There’s also the matter of securing regulatory clearances to actually be able to sell its products to consumers. A major milestone was reached last week in this regard when Singapore became the first country to approve a cultured meat product — Eat Just‘s lab-grown chicken bites — for public sale.

“We haven’t made our regulatory strategy public, but we are working towards approval in our target markets. Our main focus is our home market of Europe,” Lucas said.

“In Europe, the novel foods process takes a minimum of one-and-a-half years, and as we’ve seen it looks to be shorter in Singapore.”

Animal-free growth media

Australian impact investor Kilara Capital also participated in Mosa Meat’s Series B round, attracted by the startup’s “revolutionary” approach to creating “uncompromising whole meat products which dramatically reduce our reliance on natural resources, including the use of animal-free growth media,” it said in a statement.

The startup has developed a viable alternative to fetal bovine serum (FBS). For a long time, FBS has been the most effective growth medium for cultured meat; but its use is problematic in light of the nascent industry’s claims to be more animal-friendly than conventional meat production, given that it can only be obtained from slaughtered, pregnant cattle.

“Mosa Meat is a clear leader in the commercialization of food-grade products from lab-based innovation. [Kilara will] provide strategic energy advice, carbon offset opportunities, and project-level support” to the startup as it scales up, said the Melbourne-based firm’s managing director Ben Krasnostein.
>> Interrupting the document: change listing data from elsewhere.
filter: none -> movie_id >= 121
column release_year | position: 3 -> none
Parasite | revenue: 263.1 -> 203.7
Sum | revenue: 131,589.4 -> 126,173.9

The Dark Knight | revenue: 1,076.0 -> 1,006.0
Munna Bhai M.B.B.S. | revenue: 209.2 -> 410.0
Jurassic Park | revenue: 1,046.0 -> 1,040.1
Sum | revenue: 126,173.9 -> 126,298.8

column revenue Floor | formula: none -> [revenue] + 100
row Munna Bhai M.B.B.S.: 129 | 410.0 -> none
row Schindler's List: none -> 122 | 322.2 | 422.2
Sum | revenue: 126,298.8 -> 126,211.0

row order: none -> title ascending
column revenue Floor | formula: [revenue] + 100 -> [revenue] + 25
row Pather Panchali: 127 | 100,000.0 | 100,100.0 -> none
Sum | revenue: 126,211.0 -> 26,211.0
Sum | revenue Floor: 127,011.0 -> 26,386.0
It would seem that the Covid-19 pandemic has done little to dampen the enthusiasm of Kilara, Mitsubishi, or any of the other investors to have come on board for Mosa Meat’s Series B.

“We were very fortunate to receive a lot of investor interest, which meant that we have been able to complete our fundraising with only a few months of delay,” Lucas said.

“For some investors, the pandemic has, in fact, underlined the risks associated with intensive animal agriculture, as well as the need for more sustainable solutions.”